◆ TASK TO COMPLETE ◆
Exact reproductions of all the entries, please, and no pictures.

SUPPLIED MATERIAL START

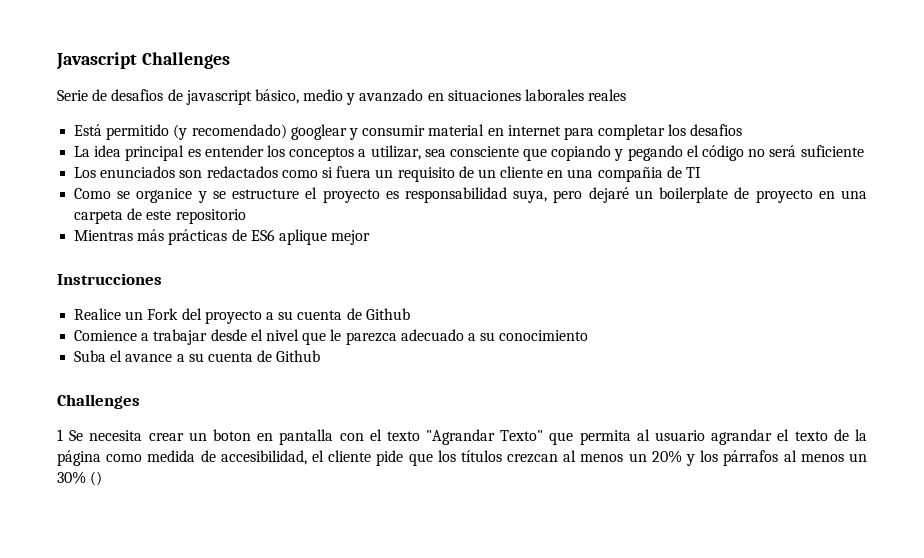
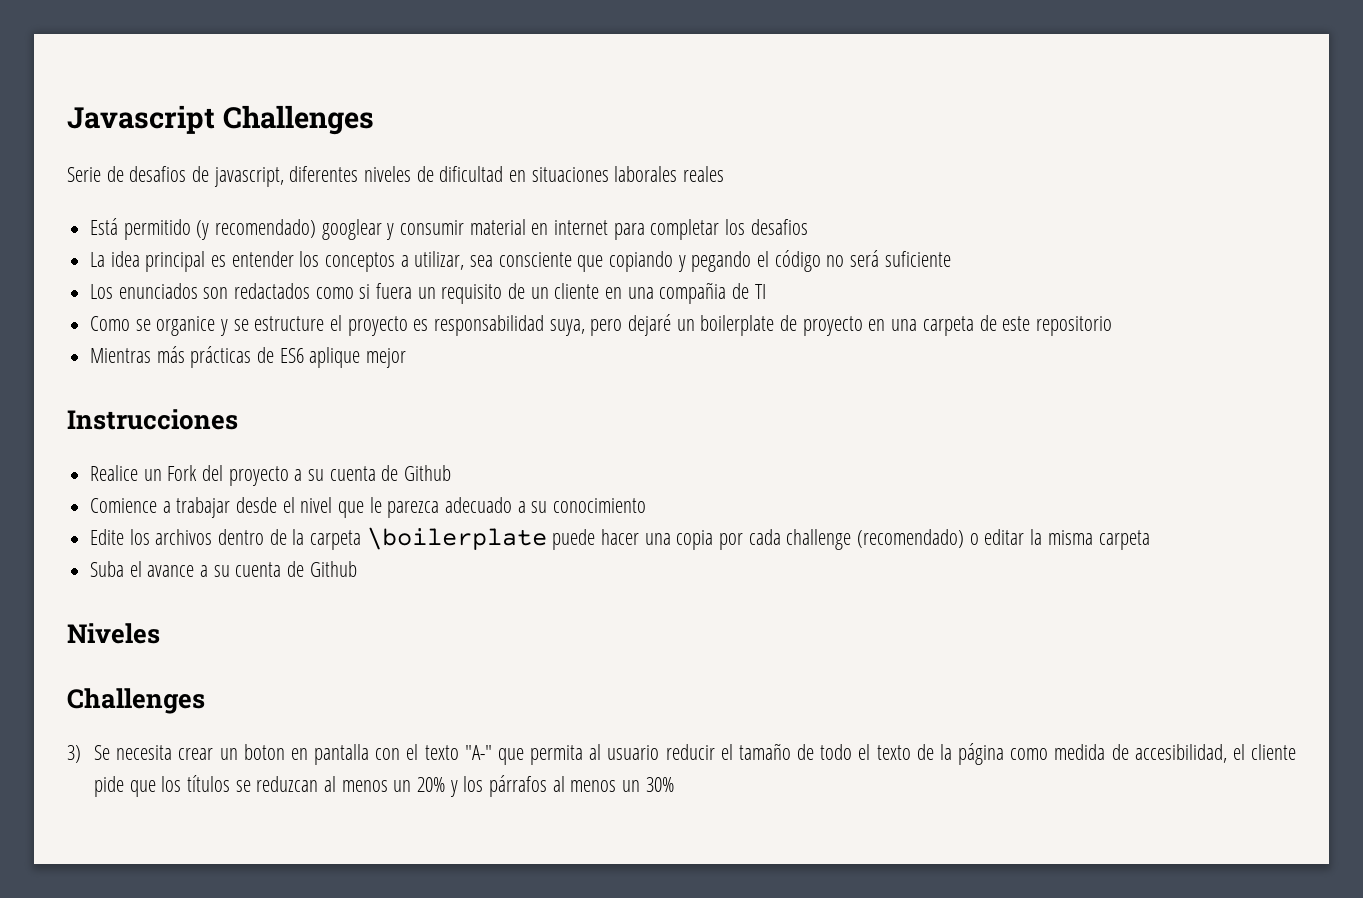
[185,89,424,105] javascript básico, medio y avanzado -> [213,166,504,187] javascript, diferentes niveles de dificultad
(589, 335) none -> [90,527,1150,550] // Edite los archivos dentro de la carpeta \boilerplate puede hacer una copia por cada challenge (recomendado) o editar la misma carpeta
[57,394,140,409] [57,429,63,441] // Challenges // 1 -> [67,623,160,644] [67,688,205,714] [67,745,81,763] // Niveles // Challenges // 3)
[426,429,544,445] "Agrandar Texto" -> [464,745,492,760] "A-"
[711,429,773,445] agrandar -> [665,743,853,760] reducir el tamaño de todo
[507,454,559,463] crezcan -> [235,776,319,792] se reduzcan
[90,471,103,486] () -> (674, 784) none

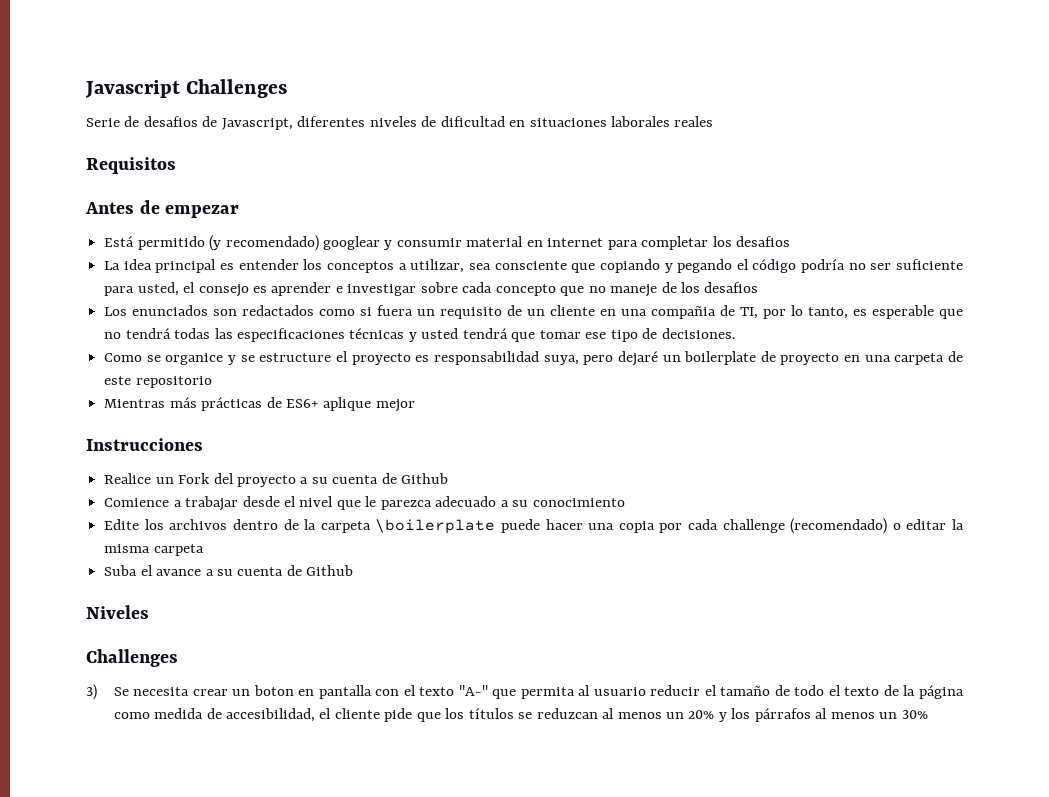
[213,167,284,187] javascript, -> [221,118,293,130] Javascript,
(725, 174) none -> [86,157,176,174] [85,200,240,218] // Requisitos // Antes de empezar
[826,250,951,267] no será suficiente -> [801,259,964,273] [104,282,759,297] podría no ser suficiente para usted, el consejo es aprender e investigar sobre cada concepto que no maneje de los desafios
[754,284,766,299] TI -> [740,305,964,319] [104,328,736,342] TI, por lo tanto, es esperable que no tendrá todas las especificaciones técnicas y usted tendrá que tomar ese tipo de decisiones.
[279,348,304,363] ES6 -> [285,399,319,408] ES6+

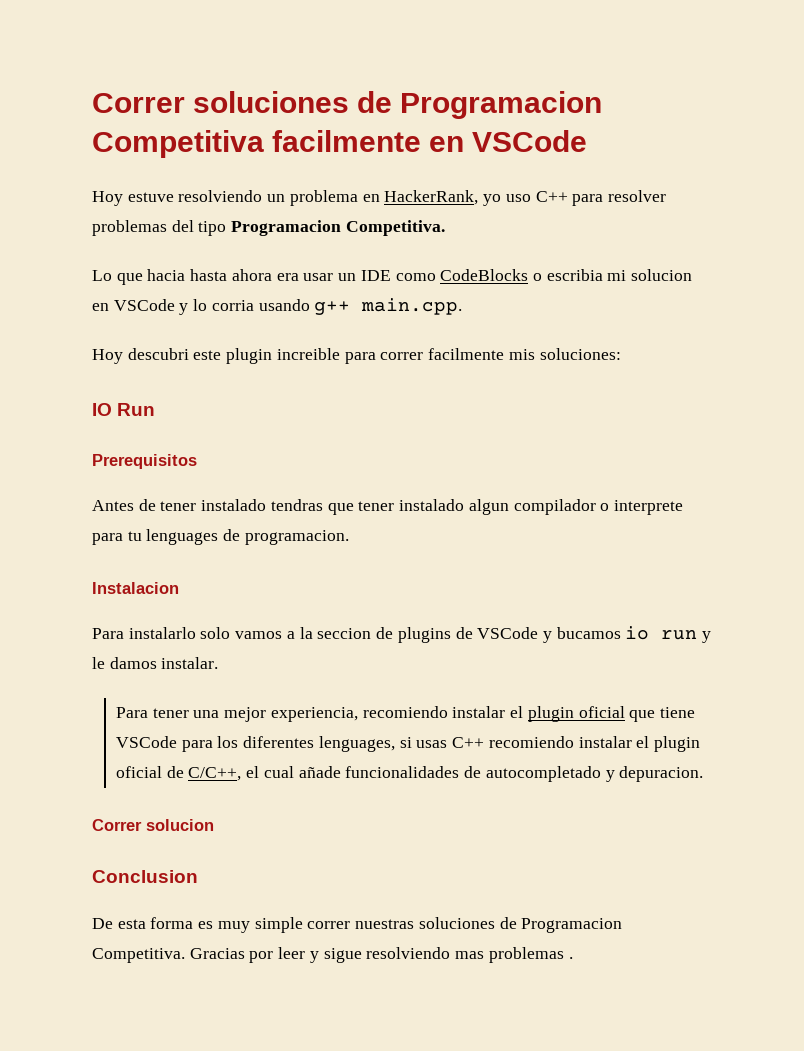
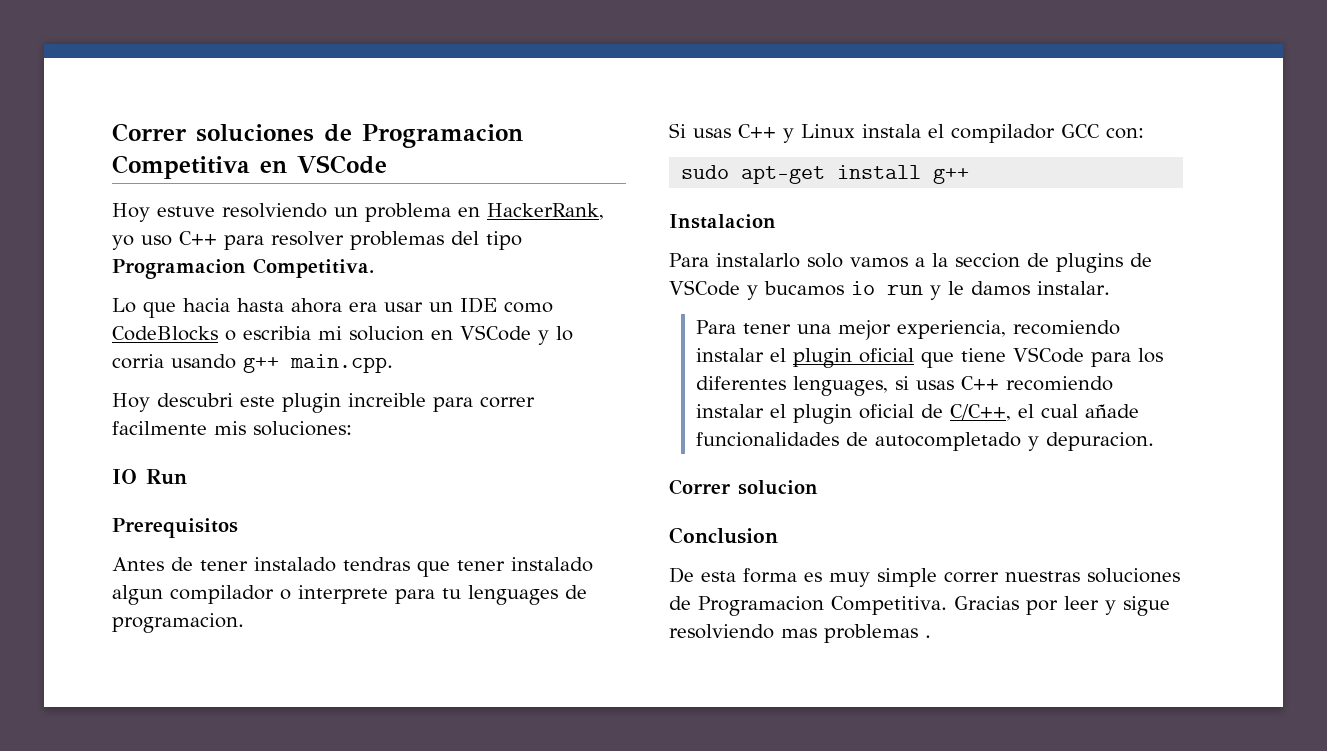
[272,130,422,152] facilmente -> (250, 167) none
(349, 537) none -> [669,123,1144,143] [681,165,970,184] // Si usas C++ y Linux instala el compilador GCC con: // sudo apt-get install g++

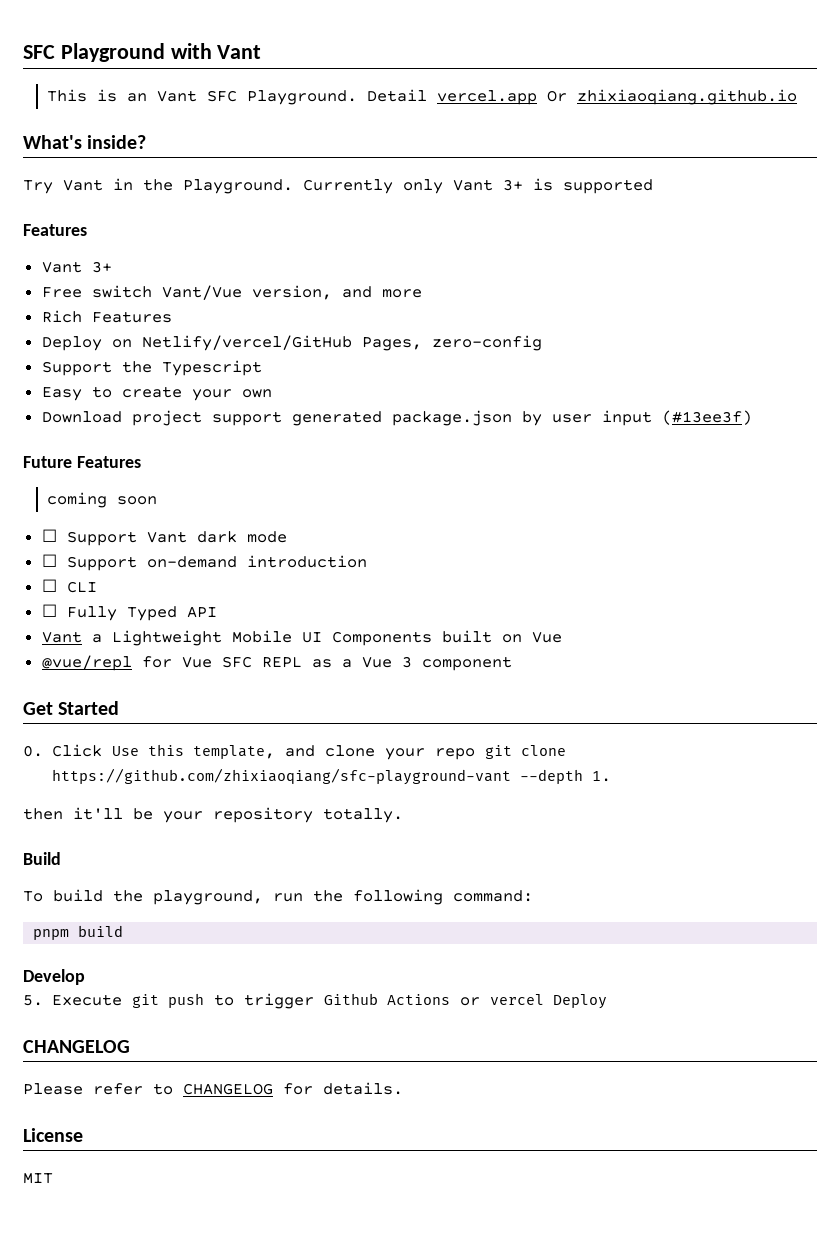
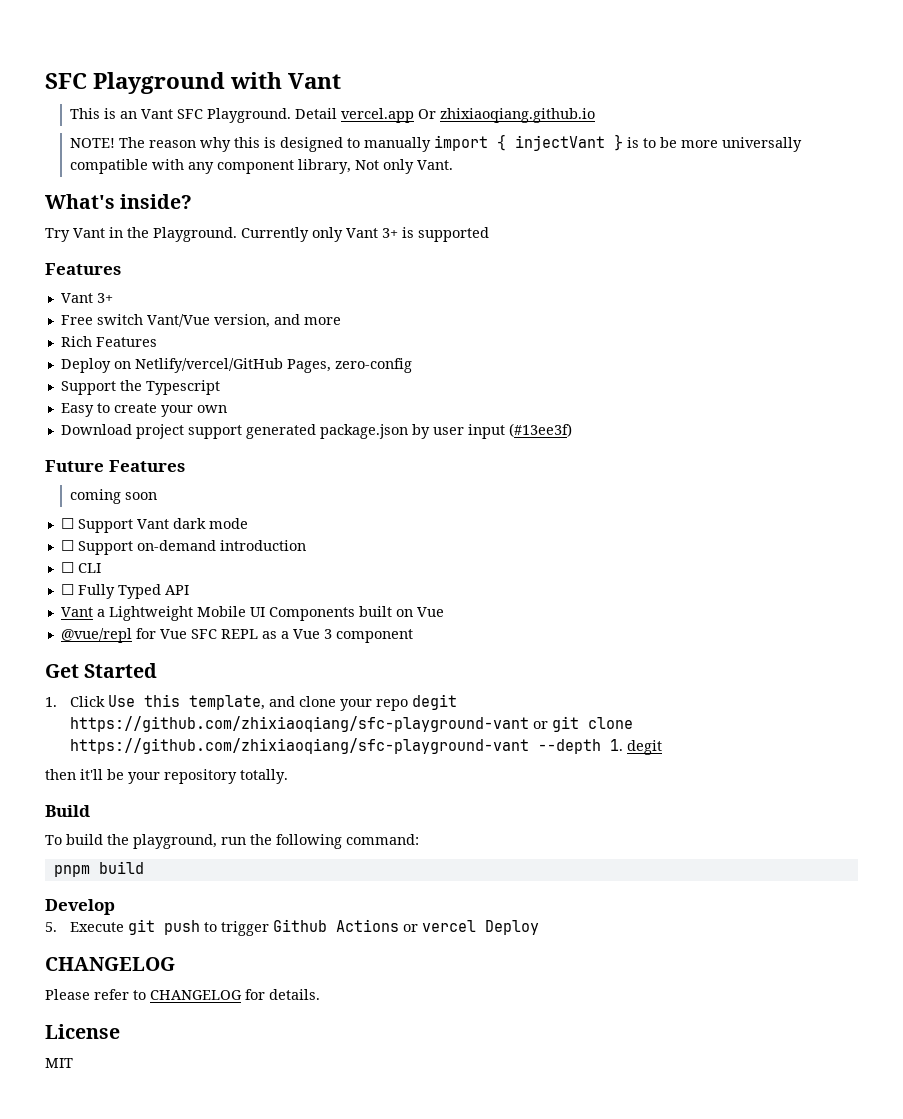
(798, 97) none -> [70,134,803,152] [70,159,454,174] // NOTE! The reason why this is designed to manually import { injectVant } is to be more universally compatible with any component library, Not only Vant.
[23,745,43,757] 0. -> [45,697,57,707] 1.
(475, 754) none -> [412,694,458,710] [70,716,549,732] degit https://github.com/zhixiaoqiang/sfc-playground-vant or
(611, 776) none -> [627,740,663,755] degit

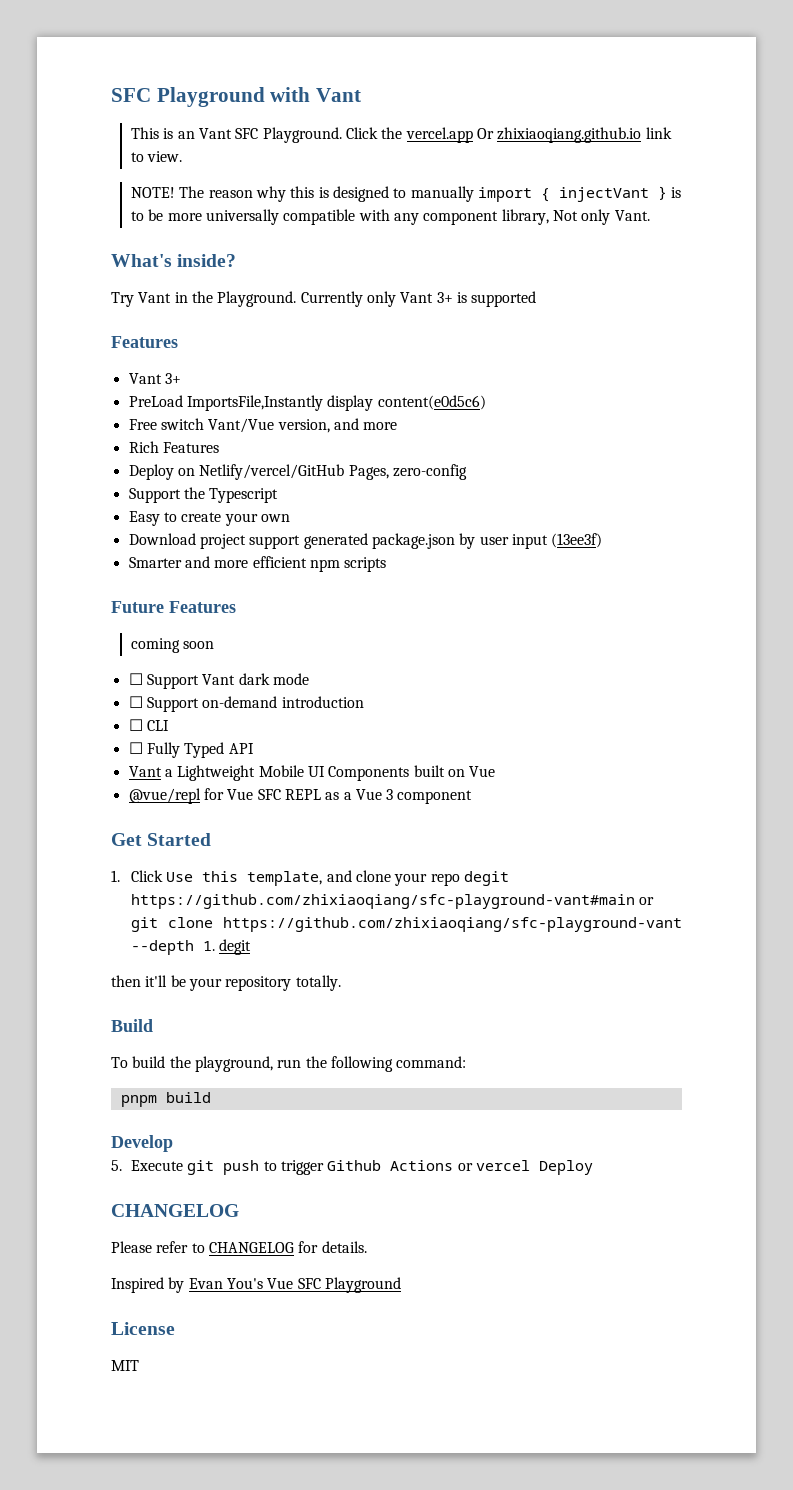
[295,108,338,119] Detail -> [346,127,403,139] Click the
(596, 115) none -> [645,127,672,139] [131,151,183,162] link to view.
(113, 298) none -> [128,395,486,411] // PreLoad ImportsFile,Instantly display content(e0d5c6)
[508,423,572,437] (#13ee3f) -> [551,533,603,548] [128,556,387,572] (13ee3f) // Smarter and more efficient npm scripts
[70,716,530,732] https://github.com/zhixiaoqiang/sfc-playground-vant -> [131,894,636,909] https://github.com/zhixiaoqiang/sfc-playground-vant#main
(320, 994) none -> [111,1277,401,1293] // Inspired by Evan You's Vue SFC Playground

SUPPLIED MATERIAL END

◆ YOUR RESPONSE ◆
[185,89,424,105] javascript básico, medio y avanzado -> [213,166,504,187] javascript, diferentes niveles de dificultad
(589, 335) none -> [90,527,1150,550] // Edite los archivos dentro de la carpeta \boilerplate puede hacer una copia por cada challenge (recomendado) o editar la misma carpeta
[57,394,140,409] [57,429,63,441] // Challenges // 1 -> [67,623,160,644] [67,688,205,714] [67,745,81,763] // Niveles // Challenges // 3)
[426,429,544,445] "Agrandar Texto" -> [464,745,492,760] "A-"
[711,429,773,445] agrandar -> [665,743,853,760] reducir el tamaño de todo
[507,454,559,463] crezcan -> [235,776,319,792] se reduzcan
[90,471,103,486] () -> (674, 784) none

[213,167,284,187] javascript, -> [221,118,293,130] Javascript,
(725, 174) none -> [86,157,176,174] [85,200,240,218] // Requisitos // Antes de empezar
[826,250,951,267] no será suficiente -> [801,259,964,273] [104,282,759,297] podría no ser suficiente para usted, el consejo es aprender e investigar sobre cada concepto que no maneje de los desafios
[754,284,766,299] TI -> [740,305,964,319] [104,328,736,342] TI, por lo tanto, es esperable que no tendrá todas las especificaciones técnicas y usted tendrá que tomar ese tipo de decisiones.
[279,348,304,363] ES6 -> [285,399,319,408] ES6+

[272,130,422,152] facilmente -> (250, 167) none
(349, 537) none -> [669,123,1144,143] [681,165,970,184] // Si usas C++ y Linux instala el compilador GCC con: // sudo apt-get install g++

(798, 97) none -> [70,134,803,152] [70,159,454,174] // NOTE! The reason why this is designed to manually import { injectVant } is to be more universally compatible with any component library, Not only Vant.
[23,745,43,757] 0. -> [45,697,57,707] 1.
(475, 754) none -> [412,694,458,710] [70,716,549,732] degit https://github.com/zhixiaoqiang/sfc-playground-vant or
(611, 776) none -> [627,740,663,755] degit

[295,108,338,119] Detail -> [346,127,403,139] Click the
(596, 115) none -> [645,127,672,139] [131,151,183,162] link to view.
(113, 298) none -> [128,395,486,411] // PreLoad ImportsFile,Instantly display content(e0d5c6)
[508,423,572,437] (#13ee3f) -> [551,533,603,548] [128,556,387,572] (13ee3f) // Smarter and more efficient npm scripts
[70,716,530,732] https://github.com/zhixiaoqiang/sfc-playground-vant -> [131,894,636,909] https://github.com/zhixiaoqiang/sfc-playground-vant#main
(320, 994) none -> [111,1277,401,1293] // Inspired by Evan You's Vue SFC Playground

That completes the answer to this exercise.